Zimbabwe’s miners are losing 20% of their export proceeds due to a widening gap between the official and black market currency exchange rate, an industry report showed on Wednesday.
The Zimbabwe dollar is trading at 93 to the United States dollar on the official market, but is quoted as low as 180 against the greenback on a thriving black market.
A survey commissioned by Zimbabwe’s mining chamber found that mining companies were losing money due to the exchange rate mismatch. Exporters from Zimbabwe are required to surrender 40% of their foreign currency earnings to the central bank, in exchange for local currency at the official rate.
“Almost all respondents indicated that the value of the surrender portion that is liquidated into local currency at the official auction rate has been significantly eroded on the back of the parallel market rate which is used for pricing goods and services by local suppliers,” the report said.
“Respondents highlighted that the exchange rate disparities have resulted in mining companies losing 20% of gross export proceeds.”
The mining companies said they were also battling electricity shortages, low levels of investment and the high cost of capital, but despite the challenges, the survey found that miners were more confident about their prospects for 2022 compared to this year.
The report showed an improvement in the confidence index to 17 for 2022 from 9.8 in 2021. The scale ranges from minus 100 for the least confidence, to 100 for the highest.
“Notable among the positive sentiments include optimism about the commodity price outlook, improvement in capacity utilisation and anticipated mineral output growth,” the report said.
Central bank governor John Mangudya, who addressed miners at the launch of the report, projected record high mineral exports this year.

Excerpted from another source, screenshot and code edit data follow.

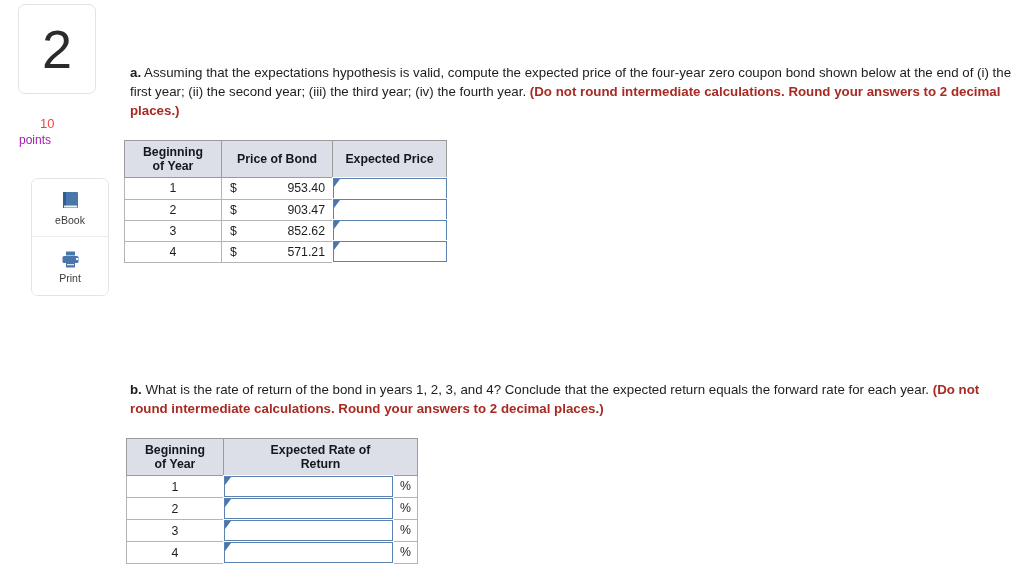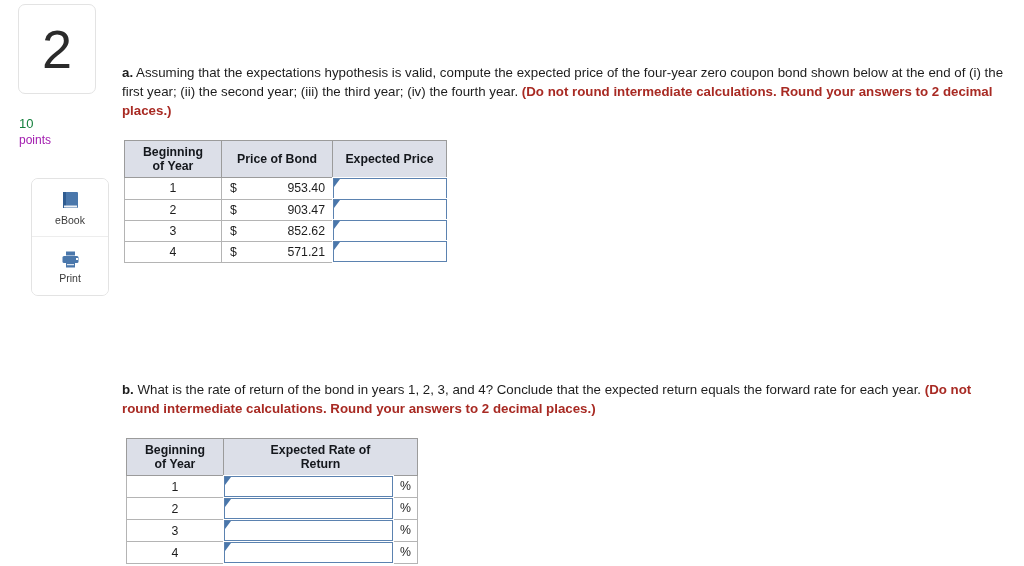--- a/index.html
+++ b/index.html
@@ -108,7 +108,7 @@
 
   .qtext {
     position: absolute;
-    left: 4px;
+    left: 12px;
     width: 895px;
     font-size: 13.3px;
     line-height: 19.2px;

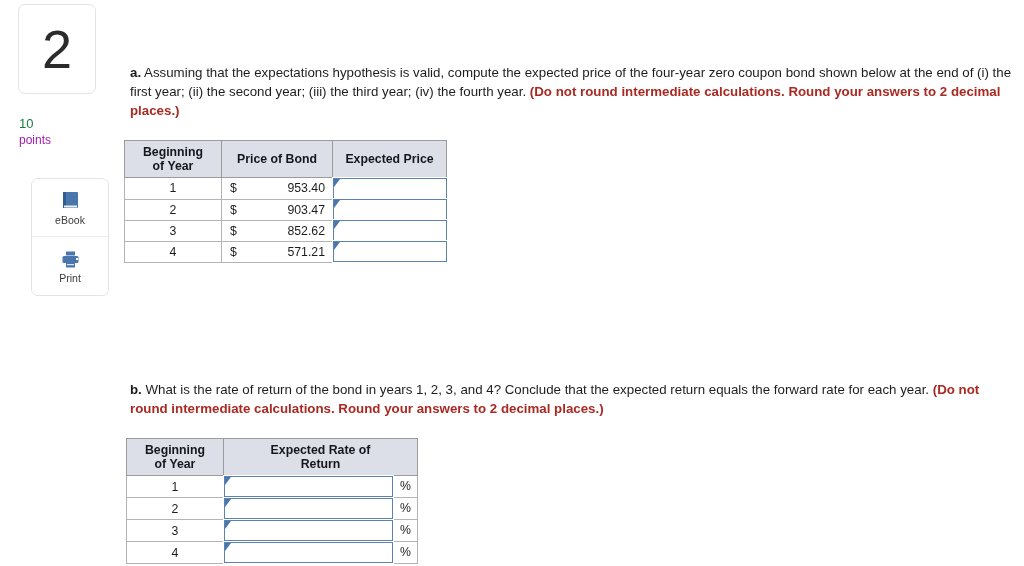--- a/index.html
+++ b/index.html
@@ -58,9 +58,10 @@
   }
   .points-value {
     font-size: 13px;
-    color: #15803d;
+    color: #ef4444;
     font-weight: 400;
     line-height: 16px;
+    margin-left: 21px;
   }
   .points-label {
     font-size: 12px;

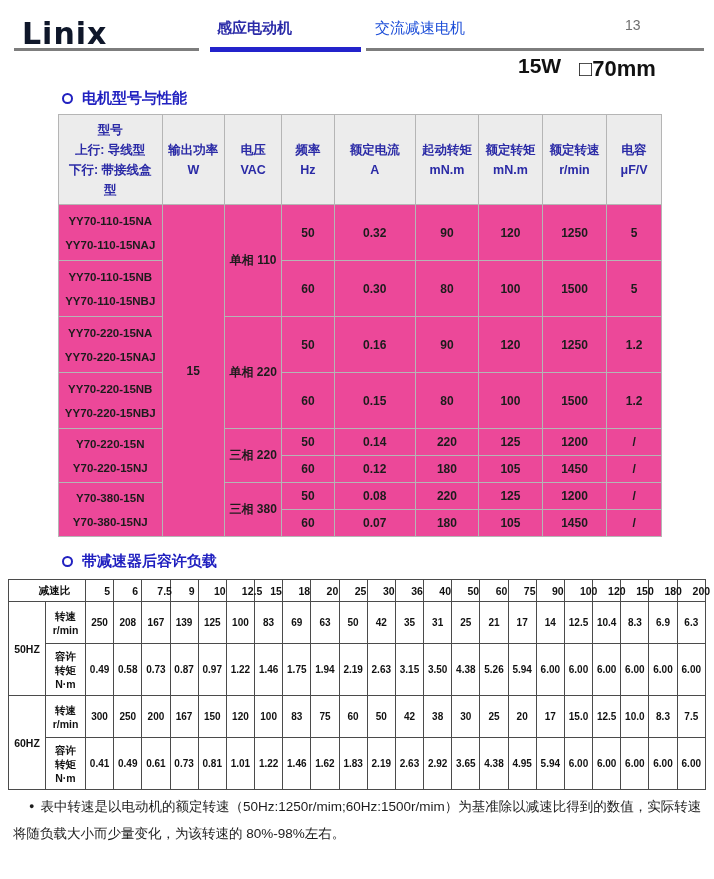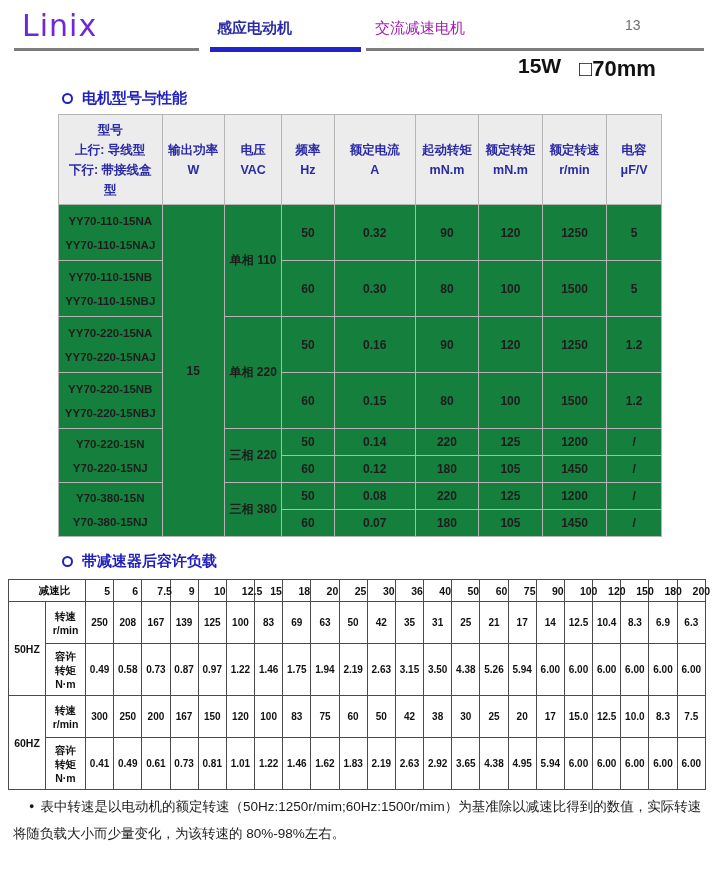--- a/index.html
+++ b/index.html
@@ -11,9 +11,9 @@
 
   
   .logo {
-    position:absolute; left:22px; top:8px;
-    font-size:30px; font-weight:400; letter-spacing:1px;
-    color:#6d28d9; font-family:"DejaVu Sans","Liberation Sans",sans-serif;
+    position:absolute; left:22px; top:16px;
+    font-size:30px; font-weight:700; letter-spacing:1px;
+    color:#0f172a; font-family:"DejaVu Sans","Liberation Sans",sans-serif;
   }
   .tab1 { position:absolute; left:217px; top:19px; font-size:15px; font-weight:700; color:#2b2ba8; cursor:pointer; }
   .tab2 { position:absolute; left:375px; top:19px; font-size:15px; font-weight:400; color:#a21caf; cursor:pointer; }

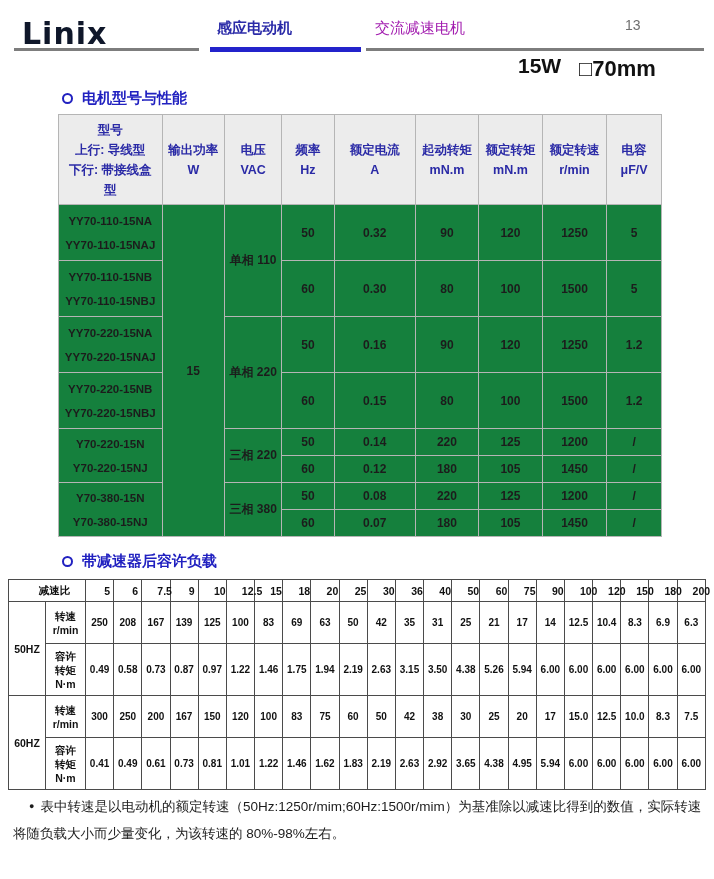--- a/index.html
+++ b/index.html
@@ -16,7 +16,7 @@
     color:#0f172a; font-family:"DejaVu Sans","Liberation Sans",sans-serif;
   }
   .tab1 { position:absolute; left:217px; top:19px; font-size:15px; font-weight:700; color:#2b2ba8; cursor:pointer; }
-  .tab2 { position:absolute; left:375px; top:19px; font-size:15px; font-weight:400; color:#a21caf; cursor:pointer; }
+  .tab2 { position:absolute; left:375px; top:19px; font-size:15px; font-weight:400; color:#1d4ed8; cursor:pointer; }
   .pageno { position:absolute; left:625px; top:17px; font-size:14px; color:#6f6f6f; }
   .rule { position:absolute; top:47px; left:0; width:714px; height:6px; }
   .rule span { position:absolute; display:block; }

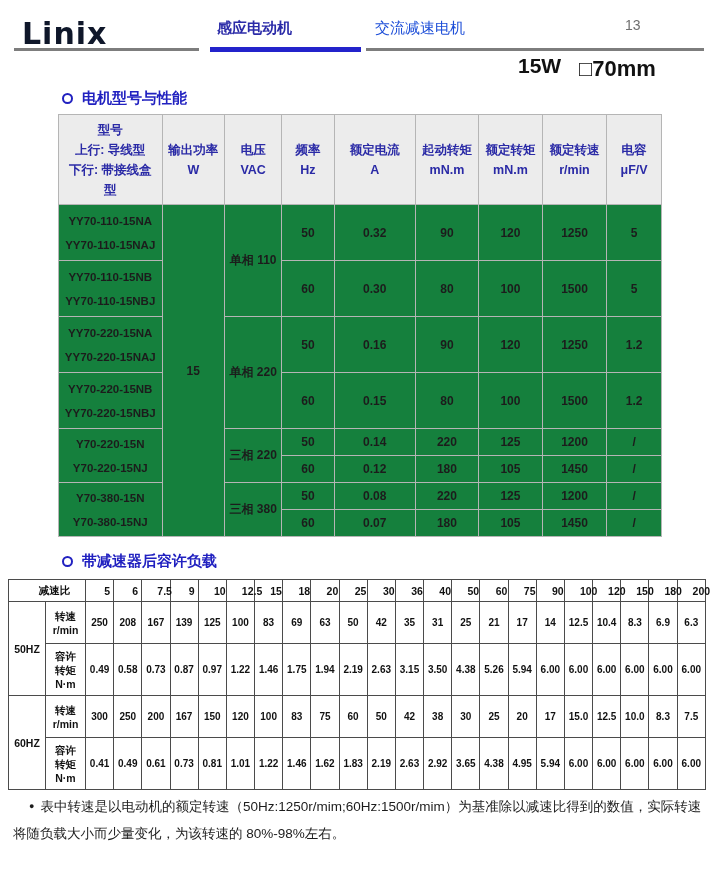--- a/index.html
+++ b/index.html
@@ -47,7 +47,7 @@
     background:#ececec; color:#2a2aa6; font-weight:700; font-size:12.5px;
     height:90px; line-height:20px; padding:2px 0;
   }
-  .motor-table tbody td { color:#1c1c1c; font-size:12px; font-weight:600; background:#15803d; }
+  .motor-table tbody td { color:#1c1c1c; font-size:12px; font-weight:600; background:#ec4899; }
   .motor-table tr.tall td { height:56px; }
   .motor-table tr.short td { height:27px; }
   .motor-table .model-name { line-height:24px; font-size:11.5px; font-weight:600; }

“At $4.4 billion, that’s what we are expecting from mineral exports for this year, that’s the highest we have ever recorded in this country,” Mangudya said.
Zimbabwe earned $3.65 billion from mineral exports last year, with platinum group metals and gold accounting for 82% of the earnings.
Mangudya also promised to let miners retain 80% of their export earnings if they increased production. He did not specify what increase he would like to see.